━━━━━ Record set ━━━━━

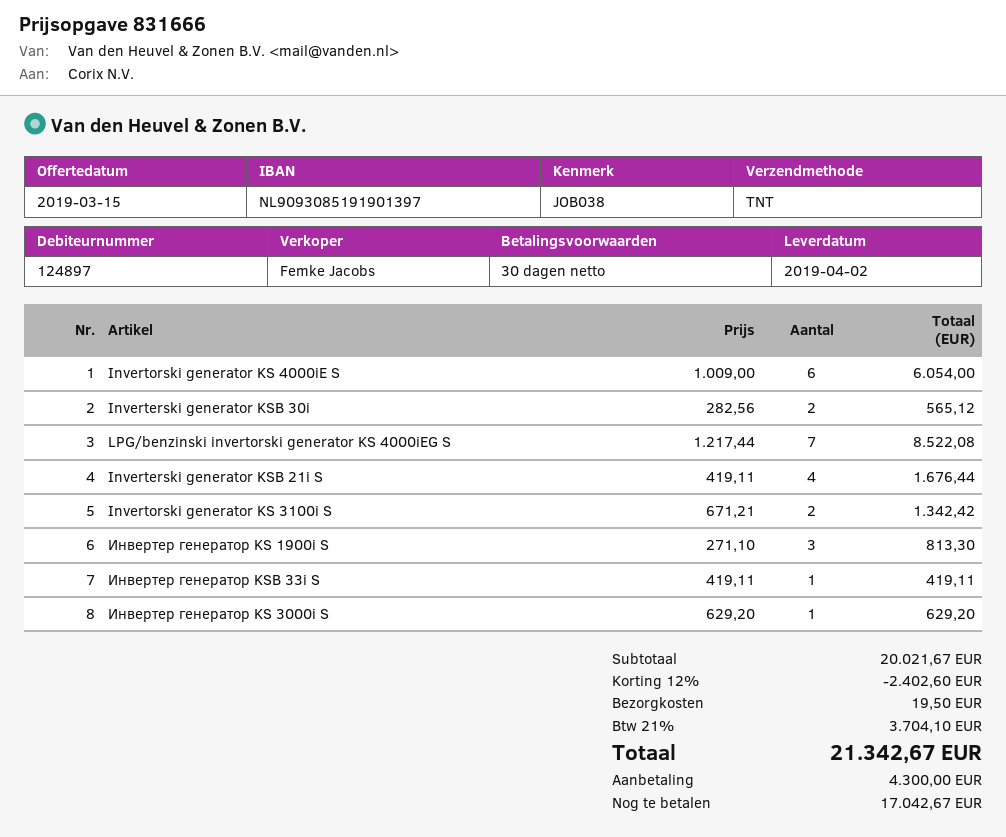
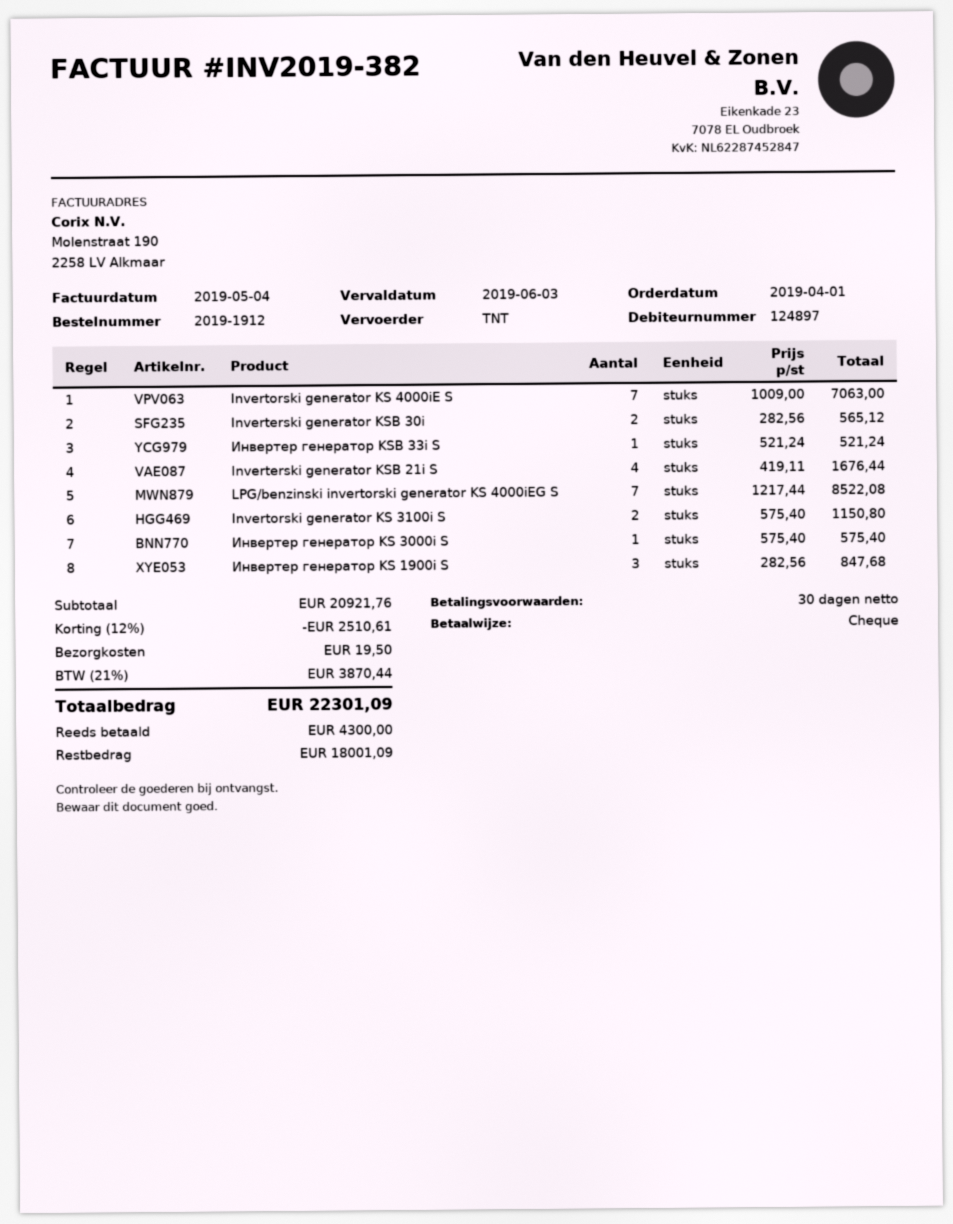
Invertorski generator KS 4000iE S: 6 x 1009.00 = 6054.00 -> 7 x 1009.00 = 7063.00
Invertorski generator KS 3100i S: 2 x 671.21 = 1342.42 -> 2 x 575.40 = 1150.80
Инвертер генератор KS 1900i S: 3 x 271.10 = 813.30 -> 3 x 282.56 = 847.68
Инвертер генератор KSB 33i S: 1 x 419.11 = 419.11 -> 1 x 521.24 = 521.24
Инвертер генератор KS 3000i S: 1 x 629.20 = 629.20 -> 1 x 575.40 = 575.40
subtotal: 20021.67 -> 20921.76
discount: 12% = 2402.60 -> 12% = 2510.61
tax: 21% = 3704.10 -> 21% = 3870.44
total: 21342.67 -> 22301.09
balance: 17042.67 -> 18001.09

━━━━━

## Task
Show a copy of each line from the records above in which the string "generator" occurs.

## Solution for this exercise
Invertorski generator KS 4000iE S: 6 x 1009.00 = 6054.00 -> 7 x 1009.00 = 7063.00
Invertorski generator KS 3100i S: 2 x 671.21 = 1342.42 -> 2 x 575.40 = 1150.80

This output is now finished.